Content starts

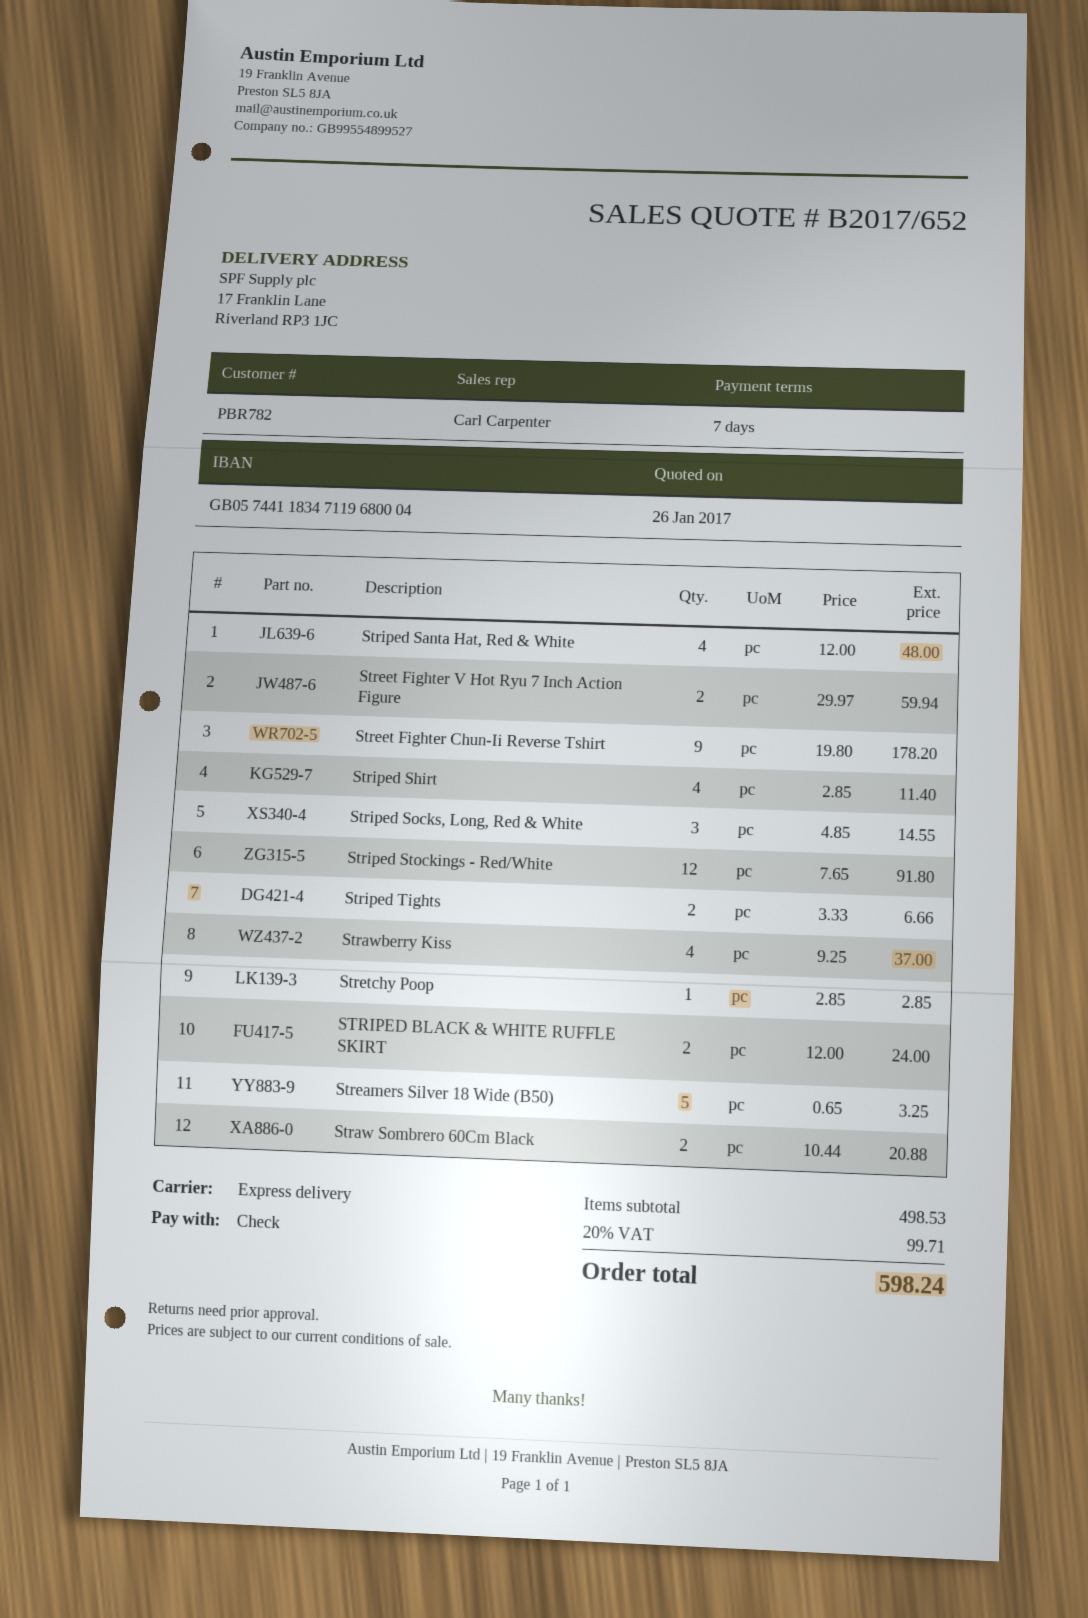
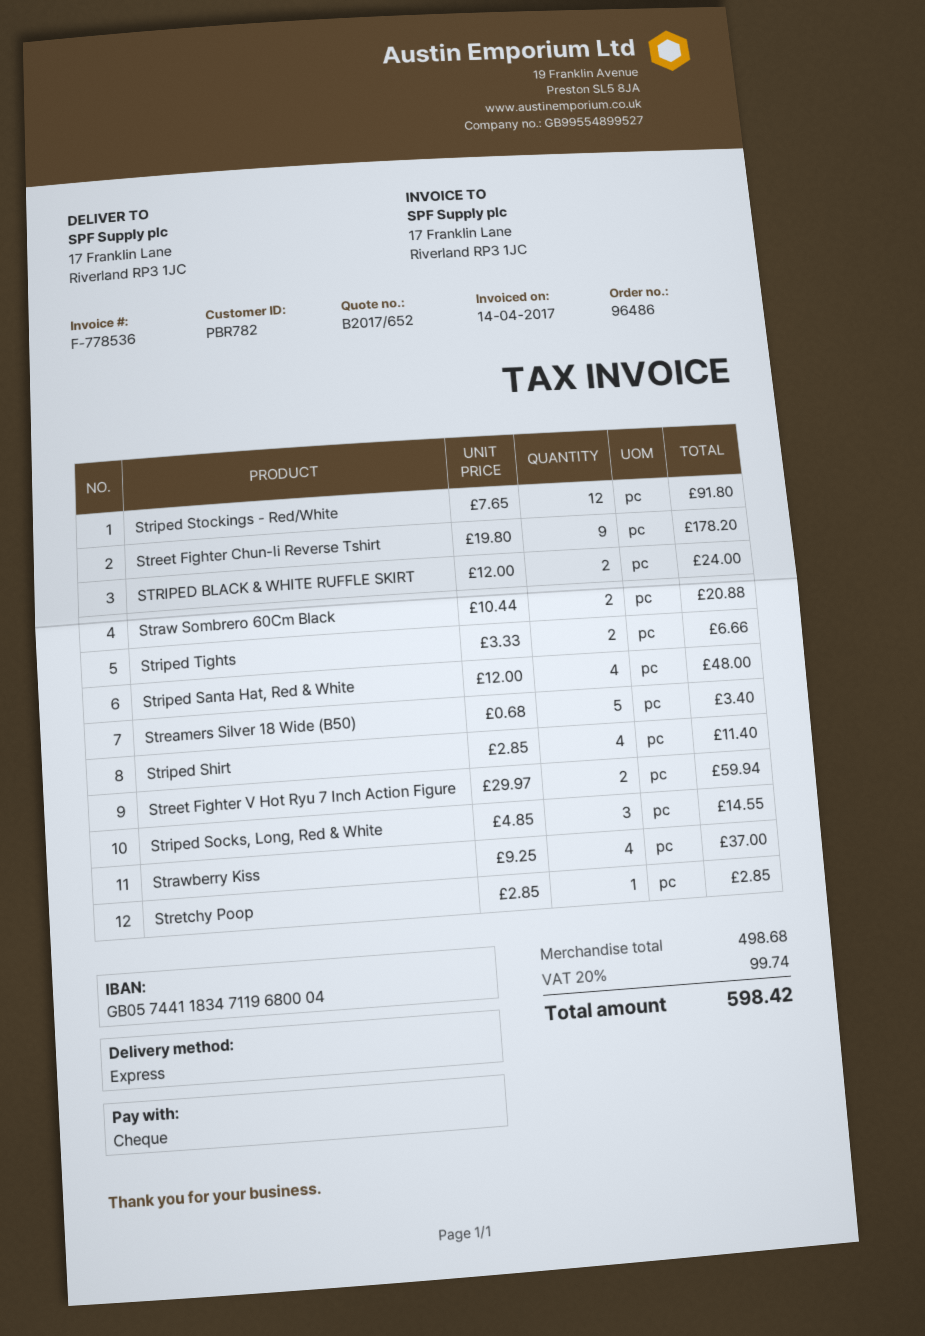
Streamers Silver 18 Wide (B50): 5 x 0.65 = 3.25 -> 5 x 0.68 = 3.40
subtotal: 498.53 -> 498.68
tax: 20% = 99.71 -> 20% = 99.74
total: 598.24 -> 598.42

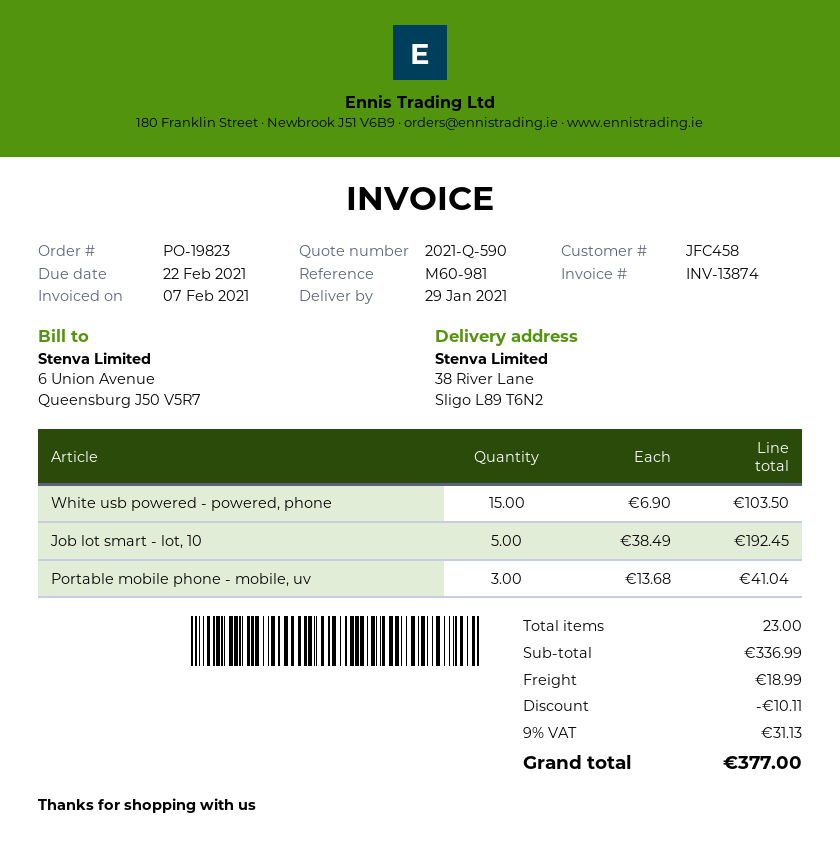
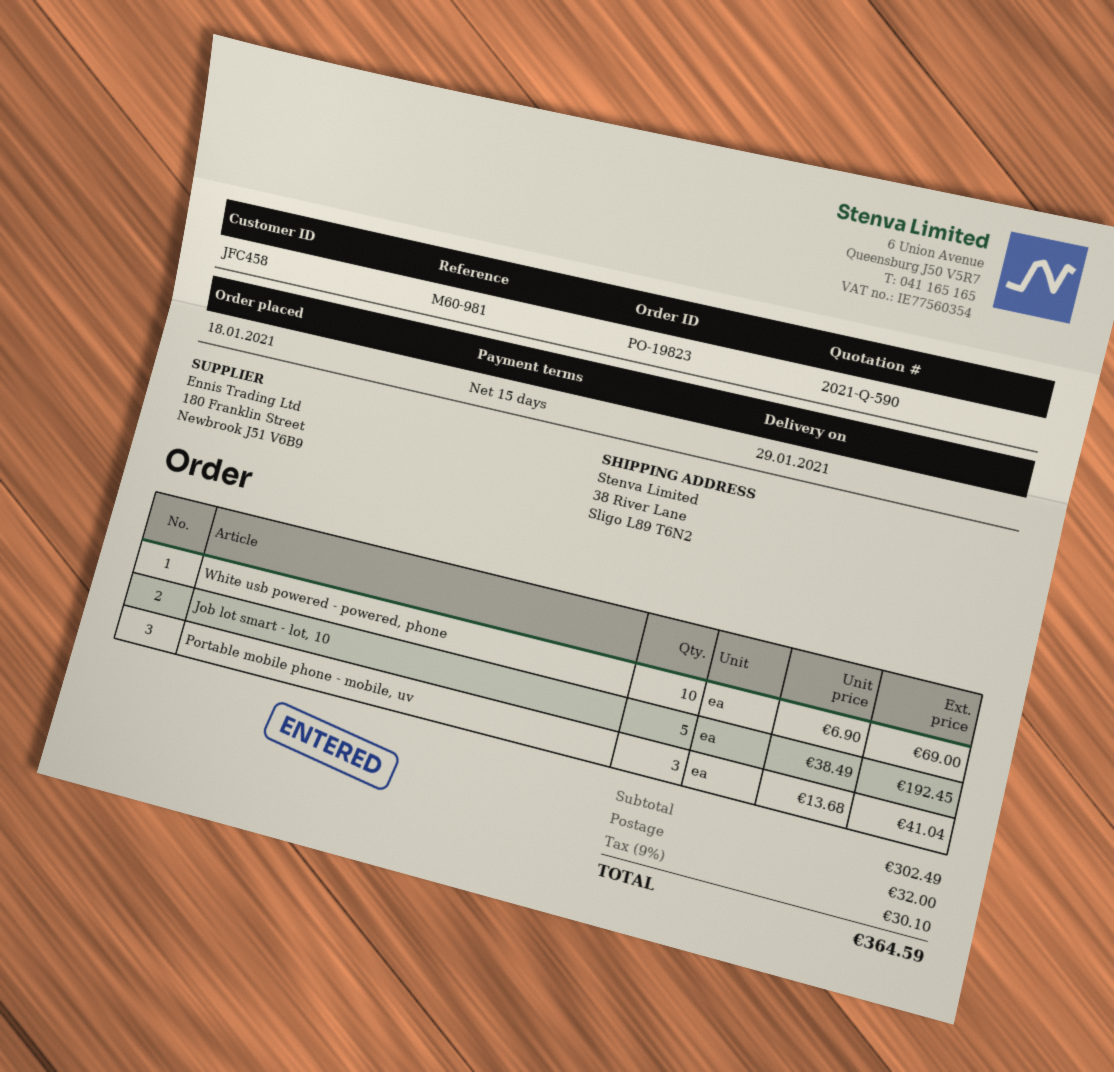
White usb powered - powered, phone: 15 x 6.90 = 103.50 -> 10 x 6.90 = 69.00
subtotal: 336.99 -> 302.49
discount: 10.11 -> none
shipping: 18.99 -> 32.00
tax: 9% = 31.13 -> 9% = 30.10
total: 377.00 -> 364.59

Content ends

The response must contain each line above that holds the string "subtotal".

subtotal: 498.53 -> 498.68
subtotal: 336.99 -> 302.49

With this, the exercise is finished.